Consegna della lettera di licenziamento e prova per testimoni
di Luca VannoniLa comunicazione del licenziamento, obbligatoriamente con atto scritto, spesso viene effettuata con consegna brevi manu al lavoratore: in caso di mancata accettazione dell’atto, in presenza di testimoni, ne viene data lettura, verbalizzando poi quanto avvenuto, e considerando efficace da tale momento il licenziamento. Tale procedura è stata oggetto di una recente sentenza della Corte di Cassazione, 3 giugno 2015, n. 11479, che ne ha evidenziato i rischi.
Il caso riguarda un lavoratore, licenziato per motivi disciplinari in quanto aveva speso il nome dell’azienda spacciandosi presso strutture alberghiere per la persona che, in rappresentanza di essa, era incaricata di organizzare eventi, fatti accertati nei primi due gradi di merito.
Al momento della consegna della lettera di licenziamento, a seguito del rifiuto del dipendente, venne redatto un verbale di avvenuta lettura in presenza di testimoni.
Proprio su questo aspetto, il lavoratore è riuscito ad ottenere l’accertamento della nullità del licenziamento, in riforma dei due gradi di merito che, in sintonia, avevano dichiarato legittimo il licenziamento.
Come è possibile che il lavoratore, negando di aver ricevuto lettura del provvedimento e di essere stato oggetto del tentativo di consegna, sia riuscito a superare la prova testimoniale che, viceversa, attestava il contrario?

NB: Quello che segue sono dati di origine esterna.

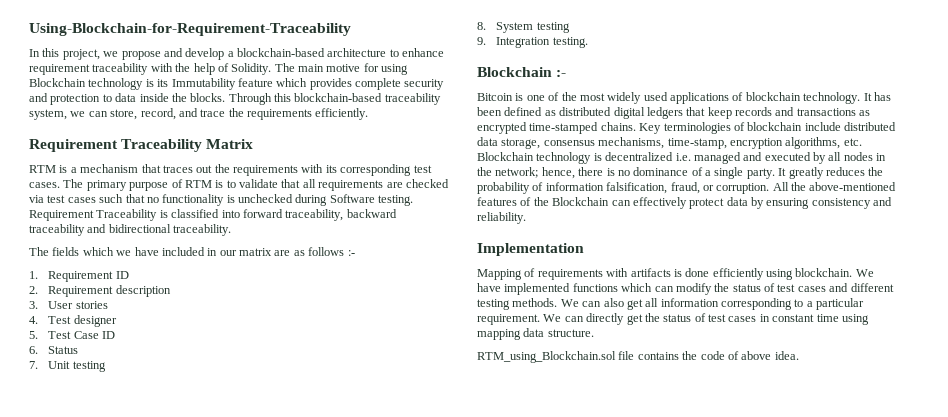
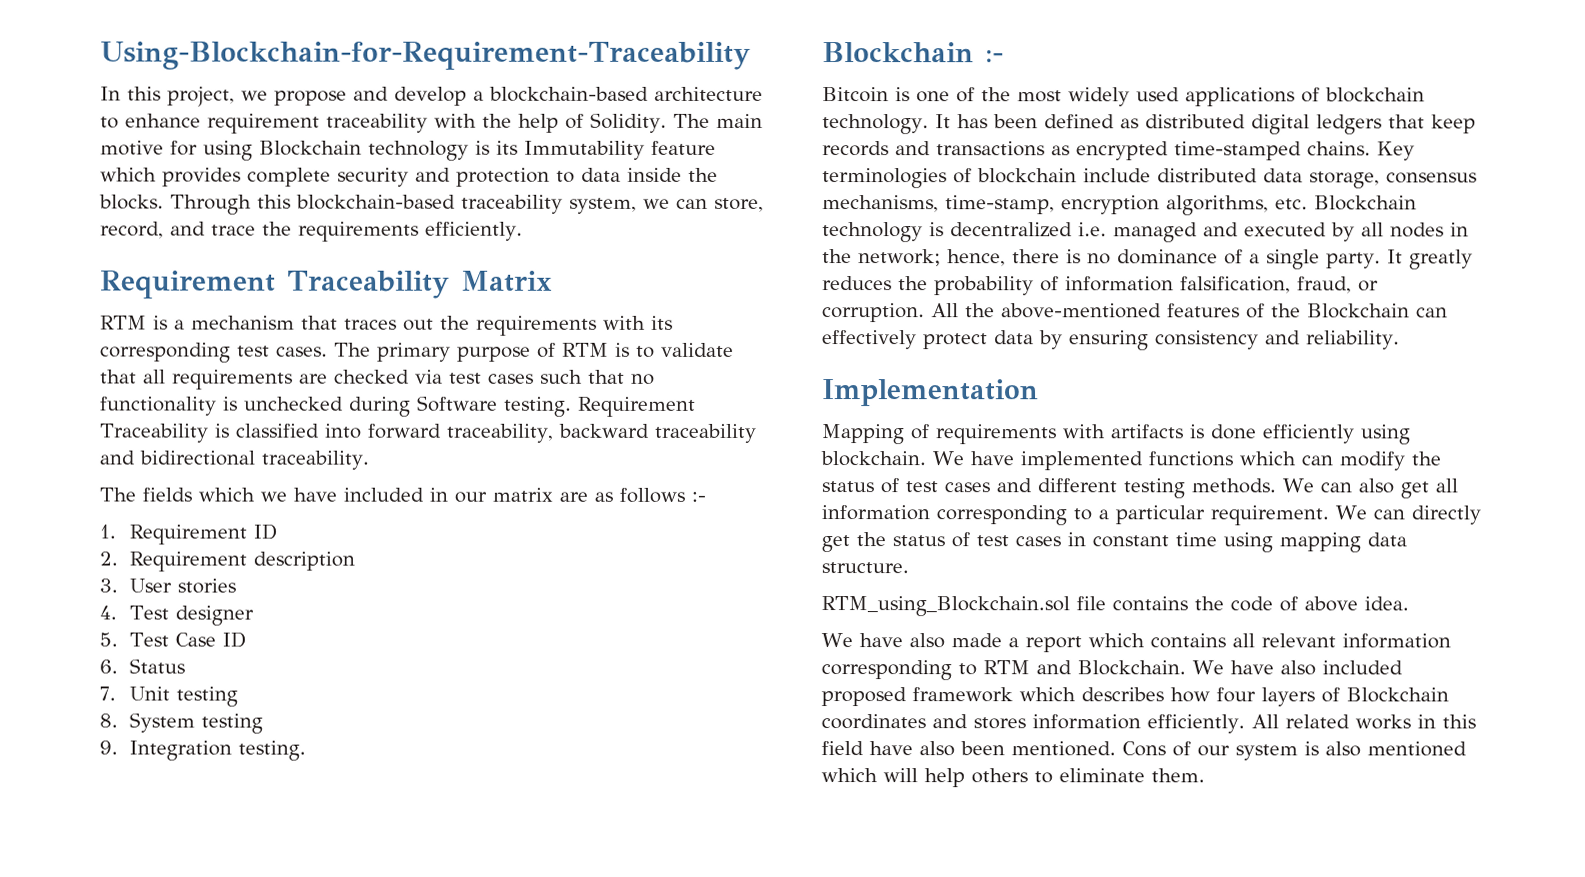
(799, 355) none -> [821,633,1451,653] [821,660,1403,681] [821,687,1449,707] [821,714,1476,734] [821,741,1467,761] [821,768,1205,788] // We have also made a report which contains all relevant information corresponding to RTM and Blockchain. We have also included proposed framework which describes how four layers of Blockchain coordinates and stores information efficiently. All related works in this field have also been mentioned. Cons of our system is also mentioned which will help others to eliminate them.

La Corte di Cassazione ha ritenuto che il passaggio essenziale da dirimere, più che la veridicità del tentativo di consegna, fosse l’esistenza stessa della lettera di licenziamento in forma scritta. Più precisamente, distingue la forma dell’atto contente la manifestazione di voler recedere dal rapporto, necessariamente scritta, dalla trasmissione concreta dell’atto, che legittimamente può avvenire con consegna a mano.
Il requisito di forma, infatti, rende inammissibile la prova per testimoni dell’esistenza dell’atto ai sensi dell’art. 2725 c.c., norma che esclude tale strumento probatorio in riferimento a contratti o, come in questo caso, atti unilaterali di cui la legge preveda la forma scritta a pena di nullità, se non nel caso in cui il documento sia andato perduto senza colpa. Essendo un divieto di testimonianza, è rilevabile anche d’ufficio in ogni grado e stato del giudizio.
La lettera di licenziamento prodotta nel corso del giudizio, con la verbalizzazione dell’avvenuta lettura, non risulta di data certa e, secondo il ragionamento della Cassazione, anche questo passaggio non può essere provato dai testimoni, per le ragioni sopra esposte.
Come conseguenza, l’esclusione della prova testimoniale rende nullo il licenziamento per difetto della forma scritta ex lege.
La nullità per mancanza della forma scritta determina l’applicazione della reintegra, sia nel caso di applicazione dell’art. 18 L. 300/70, sia del D.Lgs. 23/2015 “Tutele Crescenti”.
La questione, anche in passato, era stata oggetto di pronunce della Suprema Corte, con esiti opposti (si veda la Cass. 23061/2007), ma la prospettiva riguardava esclusivamente la legittimità della trasmissione, dando per scontato l’esistenza del documento scritto nella sua materialità.
I principi affermati nella sentenza in commento, pertanto, evidenziano la delicatezza della fase di trasmissione/comunicazione del licenziamento, in quanto, se il datore di lavoro non riesce a provare l’esistenza della lettera di licenziamento, questione non semplice stante l’inammissibilità della prova testimoniale, rischia di essere considerato nullo con l’applicazione della reintegra, sia per l’art. 18 che per le tutele crescenti. In caso di rifiuto alla trasmissione a mano, è opportuno procedere con la notifica mediante servizi postali o ufficiali giudiziari. L’assenza di forma scritta è uno dei casi residuali dell’applicazione della reintegra, circostanza che sicuramente aumenterà le contestazioni su tale aspetto.